DOI: 10.23736/S0031-0808.19.03840-0


lingua: Inglese

Pirfenidone in chronic lung allograft dysfunction: a single cohort study

David BENNETT 1 , Nicola LANZARONE 1, Antonella FOSSI 1, Felice PERILLO 1, Elda DE VITA 1, Luca LUZZI 2, Piero PALADINI 2, 3, Elena BARGAGLI 1,3, Piersante SESTINI 1, 3, Paola ROTTOLI 3

1 Unit of Respiratory Diseases, Department of Medical Sciences, University Hospital of Siena, Siena, Italy; 2 Unit of Thoracic Surgery, Department of Medical Sciences, University Hospital of Siena, Siena, Italy; 3 Department of Medical, Surgical and Neurological Sciences, University of Siena, Siena, Italy

BACKGROUND: Chronic lung allograft dysfunction (CLAD) is still the principal long-term cause of mortality after lung transplant.
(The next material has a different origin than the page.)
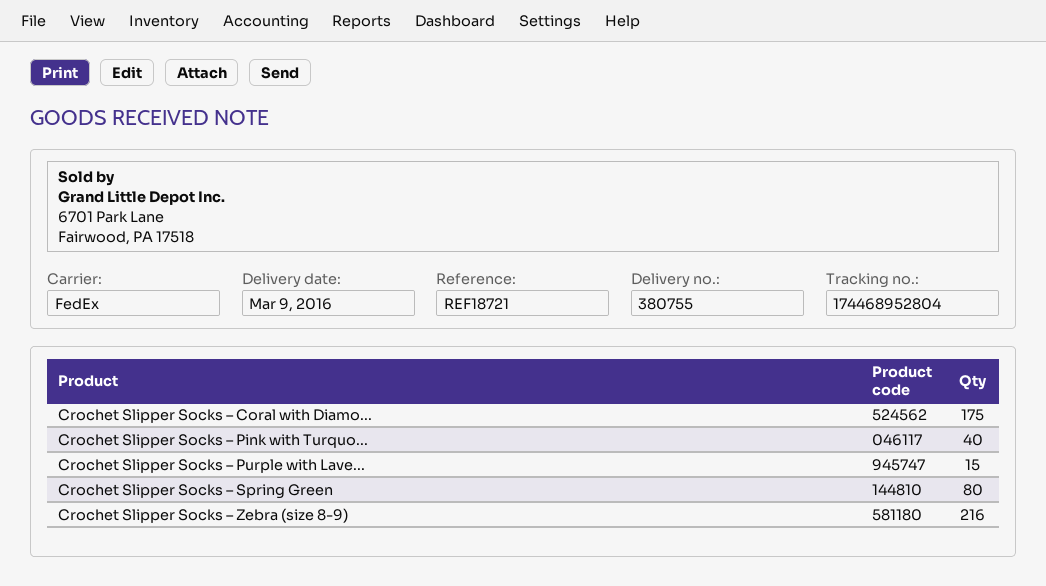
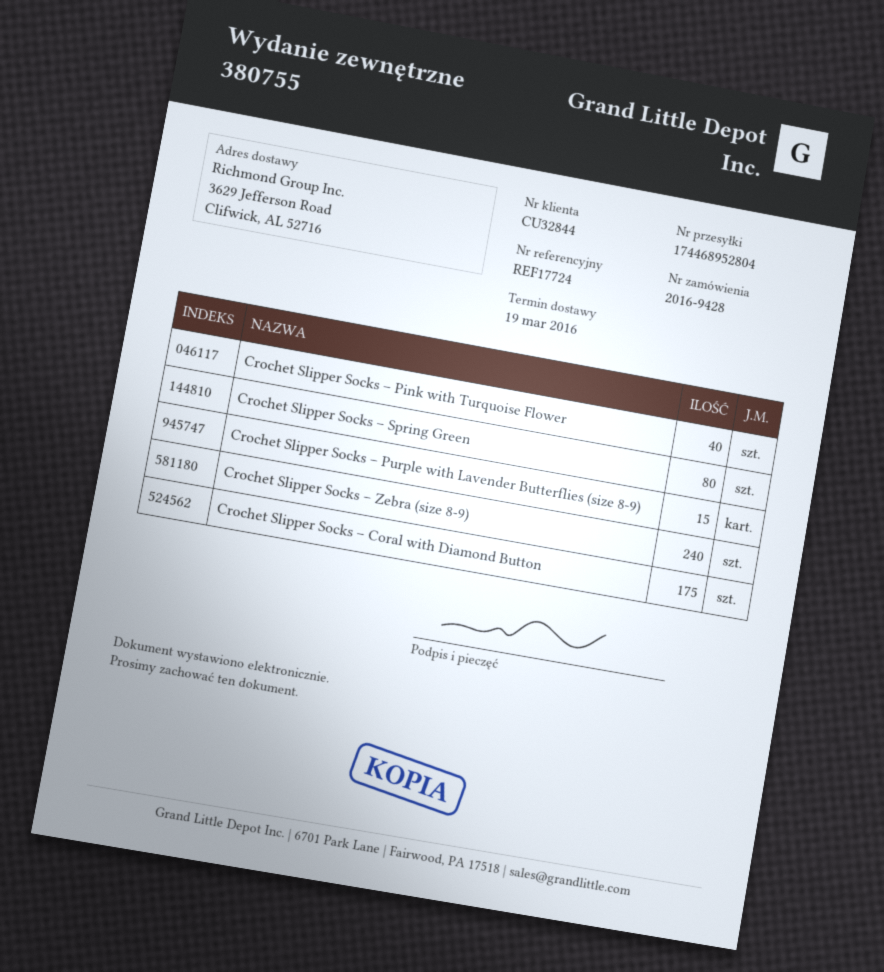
delivery date: 2016-03-09 -> 2016-03-19
reference: REF18721 -> REF17724
Crochet Slipper Socks – Zebra (size 8-9): 216 -> 240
Animal studies and small case series have proposed pirfenidone, a potent antifibrotic agent registered for idiopathic pulmonary fibrosis (IPF), for treatment of CLAD. The aim of this study was to evaluate the safety profile and potential efficacy of pirfenidone in patients with CLAD.
METHODS: The present study concerns a cohort of nine CLAD patients treated with pirfenidone. Pulmonary function tests were performed before and after beginning treatment. Side effects were recorded and survival was analyzed. All data were retrospectively collected.
RESULTS: The duration of treatment was 408.5±534.8 days. Significant side effects occurred in one case. FEV1 decline reduced from -44.5±40.7 mL/month in the 6 months before therapy to -12.8±34.3 mL/month in the following 6 months. However, data was only available for three patients (three patients died before 6 months of therapy, two patients lacked lung function parameters, one discontinued therapy and one was still in the early months of therapy). Median survival was 686 days. No significant survival differences were observed in relation to CLAD phenotype (BOS, RAS and BOS/RAS). Median survival from the start of pirfenidone therapy was 221 days.
CONCLUSIONS: Our CLAD patients treated with pirfenidone showed a good safety profile, similarly to that reported for IPF patients. The drug showed potential for stabilizing decline in respiratory function. Further studies are needed in order to draw conclusions about the effectiveness of this therapy.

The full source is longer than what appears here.